Naas Energy

The Official WorldWideWeblog of Corey Naas


Sabbatical 2023 - Week 1: The Marble and Sculptor Both.

18 September 2023
Corey Naas
Tempe, Arizona

Wait, what?

Yep, I'm taking a Sabbatical. Until the beginning of 2024. It might end earlier, if I find an opportunity I can't turn down, or later, if I only find ones I can.

To keep it short, I felt it was a good time to shake things up. I worked at the same company since I graduated, and while I enjoyed the work, I wasn't able to balance it with trying to get the personal side of my life back off the ground after the pandemic, and I wasn't performing at the level I expected from myself. Initially, I thought a few weeks in between would be nice, but the more I thought about a break the longer it got! So I checked my funds, wrote up a basic framework for what I would do to best make use of the interim and put in my two weeks' notice. My last day was 8 September, and my Sabbatical began last Monday, 11 September.

Starting the day having secured my fix

As I started my Sabbatical last Monday, I discovered the Panera Bread "Unlimited Sips Club" and their two-months-free offer. That quickly completed my task of finding affordable morning caffeine as a non-coffee-drinker trying not to spend so much on Monster. Panera's Charged Lemonades aren't bad (especially compared to Monster), and I can get another one or a different drink every two hours! I went there mostly because I wanted to feel like a retired academic for the first morning, but continuing to start my morning at the Panera near me to fulfill the deal has been a nice place to read or work outside before everything fully wakes up. I'm enjoying noticing the transition in the weather, day by day.

Classical Music as a "Mental Palate Cleanser" from one period of life to the next

I started listening to a ton of classical music, which I didn't expect. I had my hype music and playlists playing my last week of work and over that weekend, but come Monday morning, I wanted a non-specific playlist to set the background for my first day. So I started a twelve hour classical music playlist on Spotify, and here I am three full playthroughs later. Right now I'm really into Shubert and most of the way through Spotify's "This Is Shubert" playlist. It sure is, Spotify.
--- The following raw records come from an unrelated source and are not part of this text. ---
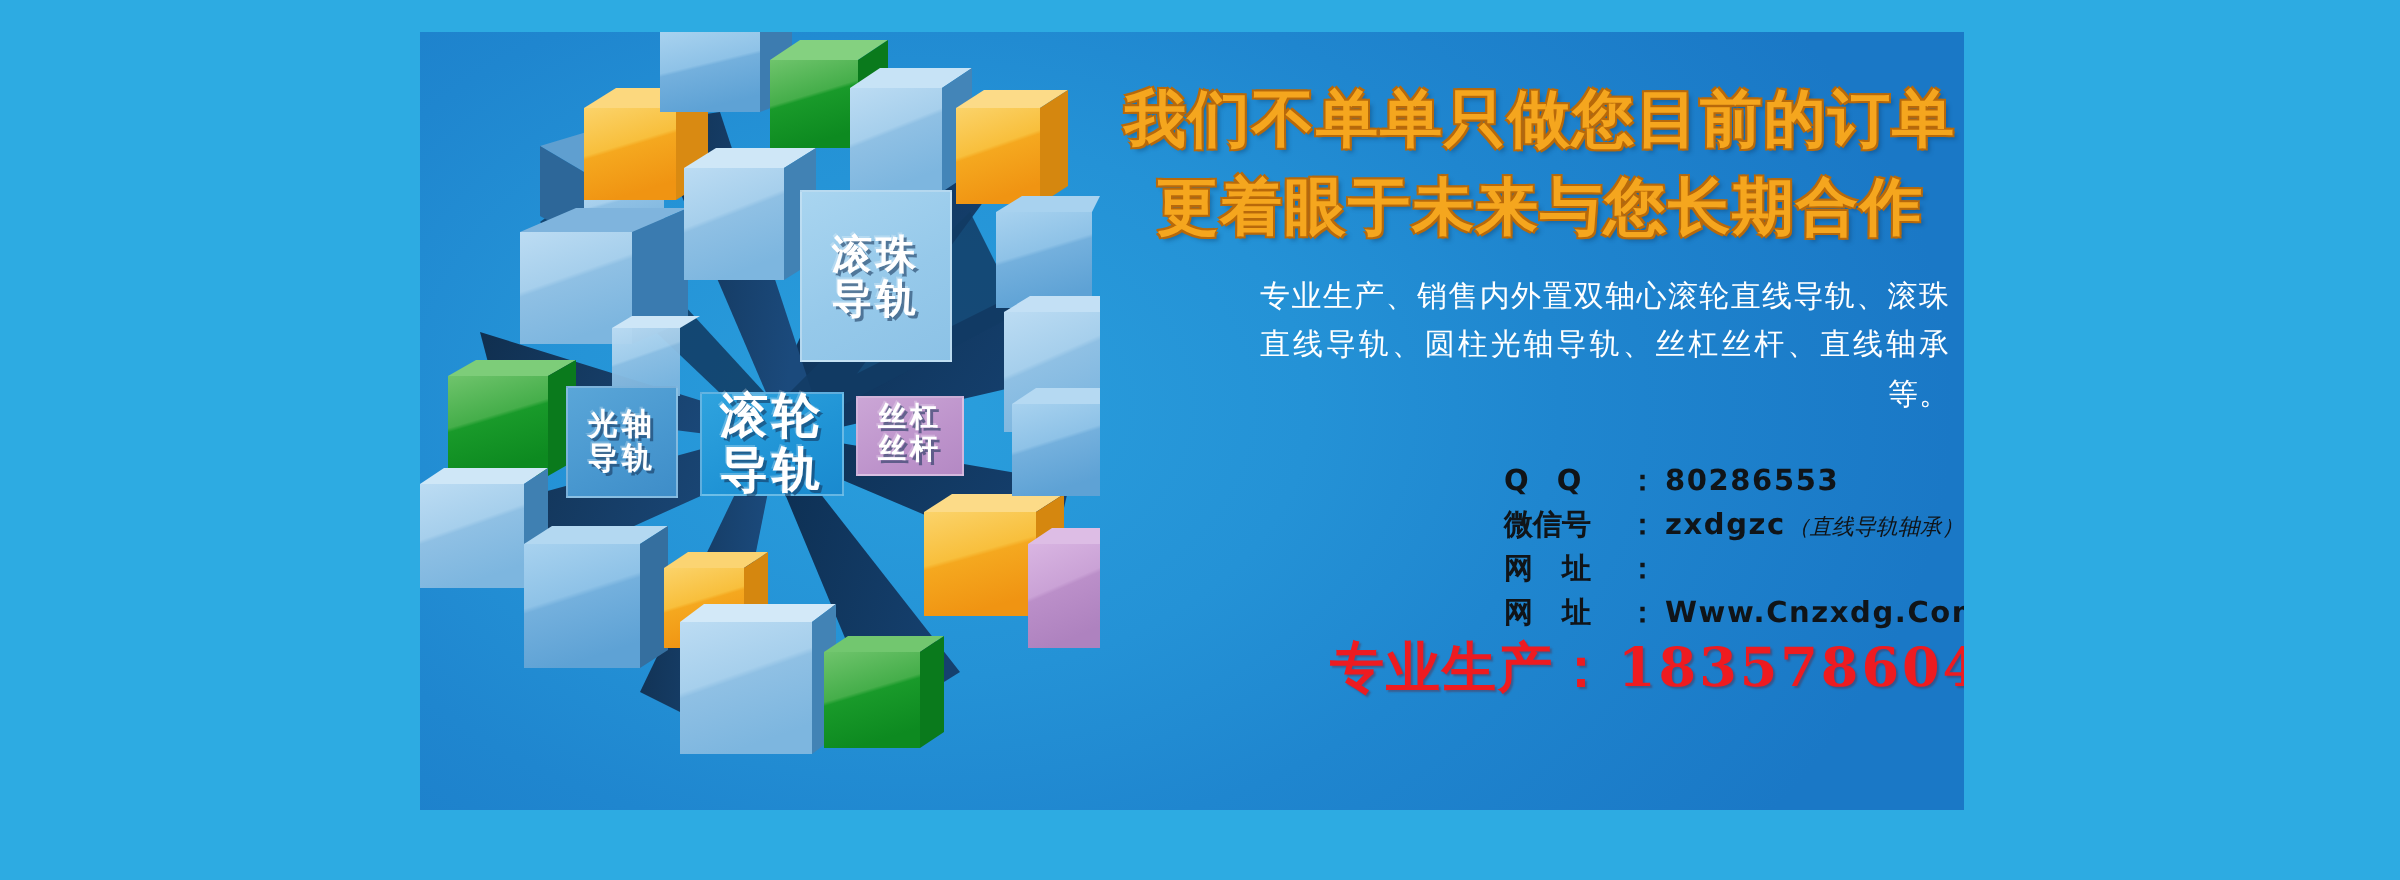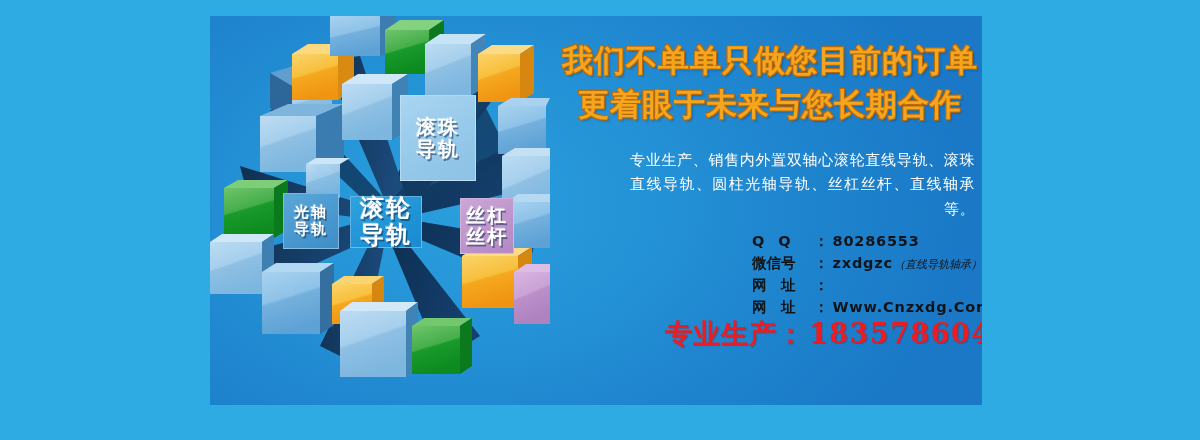--- a/index.html
+++ b/index.html
@@ -74,25 +74,24 @@
     border: 1px solid rgba(255,255,255,.3);
     font-size: 15px;
   }
   #box-gunlun {
     left: 140px; top: 180px; width: 72px; height: 52px;
     background: linear-gradient(150deg, #2fa3de 0%, #1f93d5 60%, #1a8acf 100%);
     border: 1px solid rgba(255,255,255,.3);
     font-size: 24px;
   }
   #box-sigang {
-    left: 218px; top: 182px; width: 54px; height: 56px;
+    left: 218px; top: 182px; width: 54px; height: 40px;
     background: linear-gradient(150deg, #cba6d6 0%, #bd93cb 60%, #b489c4 100%);
     border: 1px solid rgba(255,255,255,.3);
-    font-size: 19px;
-    margin-left: 32px;
+    font-size: 14px;
   }
 
   
   .headline {
     position: absolute;
     left: 350px;
     top: 22px;
     width: 420px;
     text-align: center;
     font-size: 31px;
@@ -106,21 +105,21 @@
        1px -1px 0 #b8690a,
       -1px -1px 0 #b8690a,
        2px 2px 2px rgba(10,50,90,.35);
     white-space: nowrap;
   }
   .headline .ln { display: block; }
 
   .blurb {
     position: absolute;
     left: 420px;
-    top: 132px;
+    top: 120px;
     width: 345px;
     font-size: 15px;
     color: #ffffff;
     line-height: 1.62;
     text-align: justify;
     text-align-last: right;
     letter-spacing: .5px;
   }
 
   .contact {

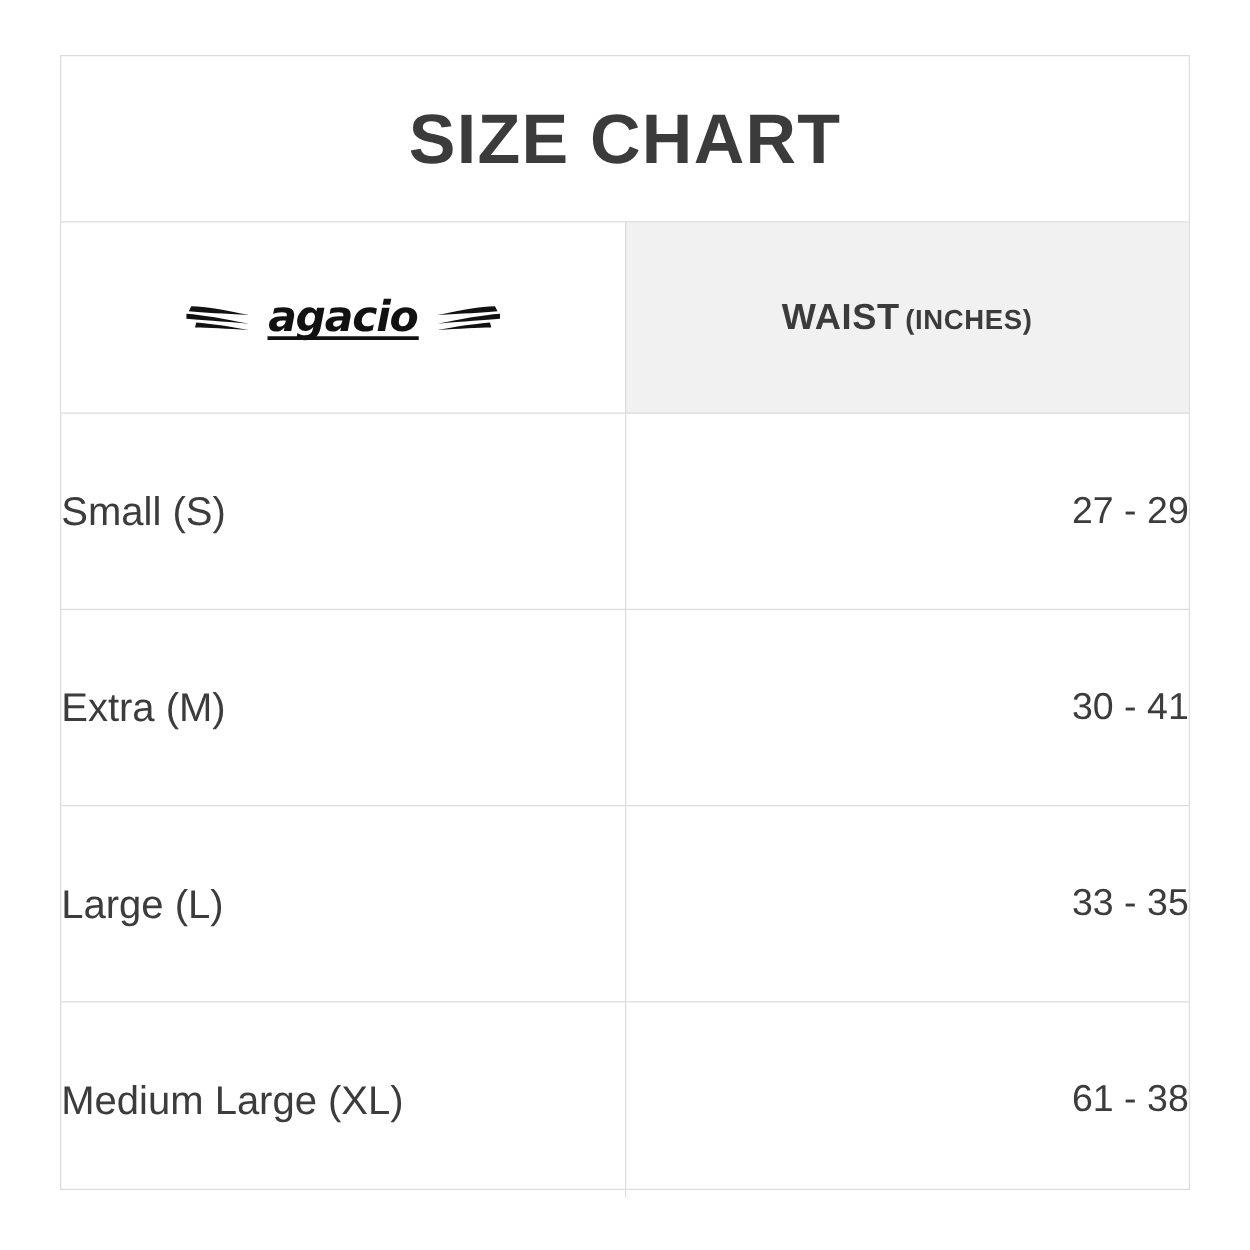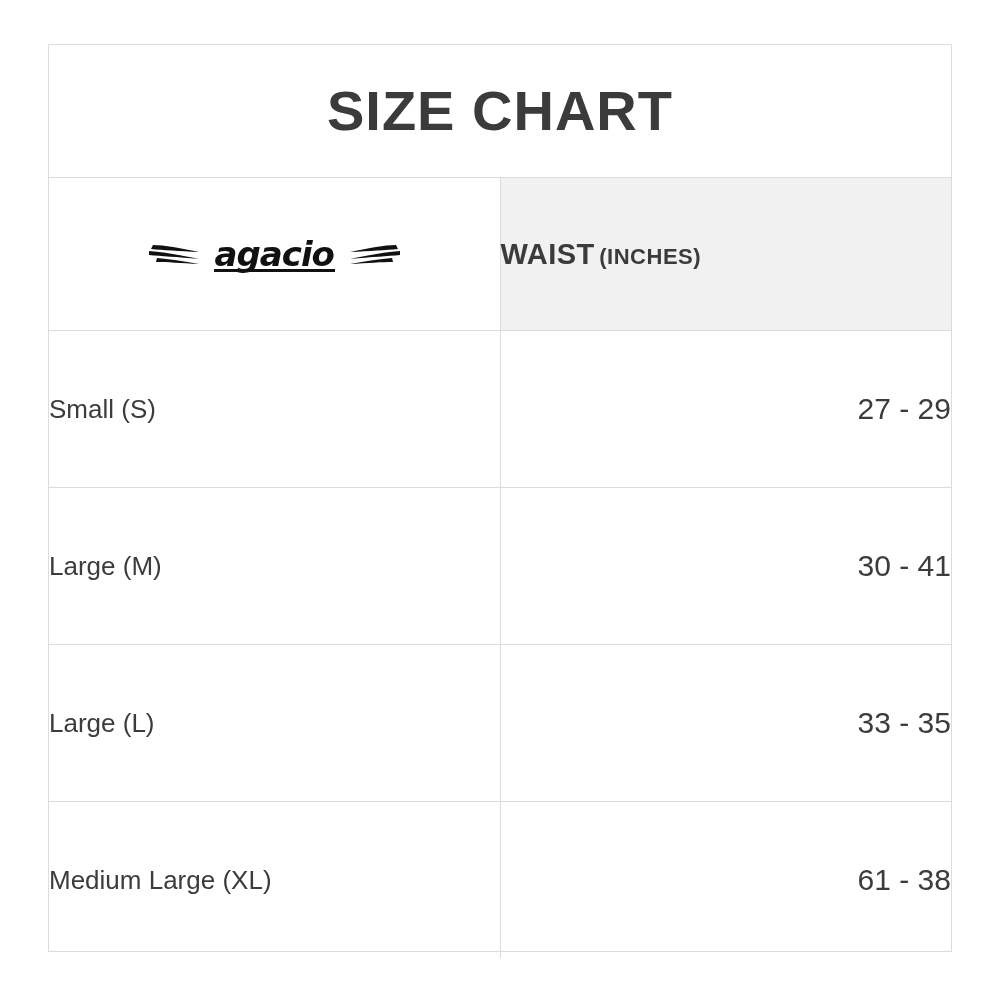--- a/index.html
+++ b/index.html
@@ -66,20 +66,21 @@
   .head-row td {
     height: 152px;
   }
   .logo-cell {
     width: 352px;
     text-align: center;
     border-left: none !important;
     background: #ffffff;
   }
   .waist-cell {
+    text-align: center;
     background: #f1f1f1;
     border-right: none !important;
   }
   .waist-main {
     font-size: 29px;
     font-weight: bold;
     color: #3b3b3b;
     letter-spacing: 0.5px;
   }
   .waist-sub {
@@ -118,21 +119,21 @@
     height: 3px;
     background: #111111;
   }
 
   
   .data-row td {
     height: 156px;
   }
   .size-name-cell {
     padding-left: 32px;
-    font-size: 26px;
+    font-size: 32px;
     color: #3c3c3c;
     border-left: none !important;
   }
   .size-value-cell {
     text-align: right;
     font-size: 30px;
     color: #3c3c3c;
     border-right: none !important;
   }
   .data-row:last-child td {
@@ -176,21 +177,21 @@
             <span class="waist-main">WAIST</span>
             <span class="waist-sub">(INCHES)</span>
           </td>
         </tr>
 
         <tr class="data-row">
           <td class="size-name-cell">Small (S)</td>
           <td class="size-value-cell">27 - 29</td>
         </tr>
         <tr class="data-row">
-          <td class="size-name-cell">Large (M)</td>
+          <td class="size-name-cell">Extra (M)</td>
           <td class="size-value-cell">30 - 41</td>
         </tr>
         <tr class="data-row">
           <td class="size-name-cell">Large (L)</td>
           <td class="size-value-cell">33 - 35</td>
         </tr>
         <tr class="data-row">
           <td class="size-name-cell">Medium Large (XL)</td>
           <td class="size-value-cell">61 - 38</td>
         </tr>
Morning and Evening routines so smooth I don't even listen to Jazz anymore, it's just not the same

I developed a morning routine that only requires me to move room-to-room once (bathroom, to bedroom, to kitchen, to living room) on my way from awakening to leaving the house. Very efficient, no need to memorize anything because after a few times, it becomes instinctual.

(Before you ask, because I know you will, the initial move upon waking up from the bedroom to the bathroom is implied. I don't sleep in my bathtub. Unless I have a guest using my bed, of course, though even then we take turns each night.)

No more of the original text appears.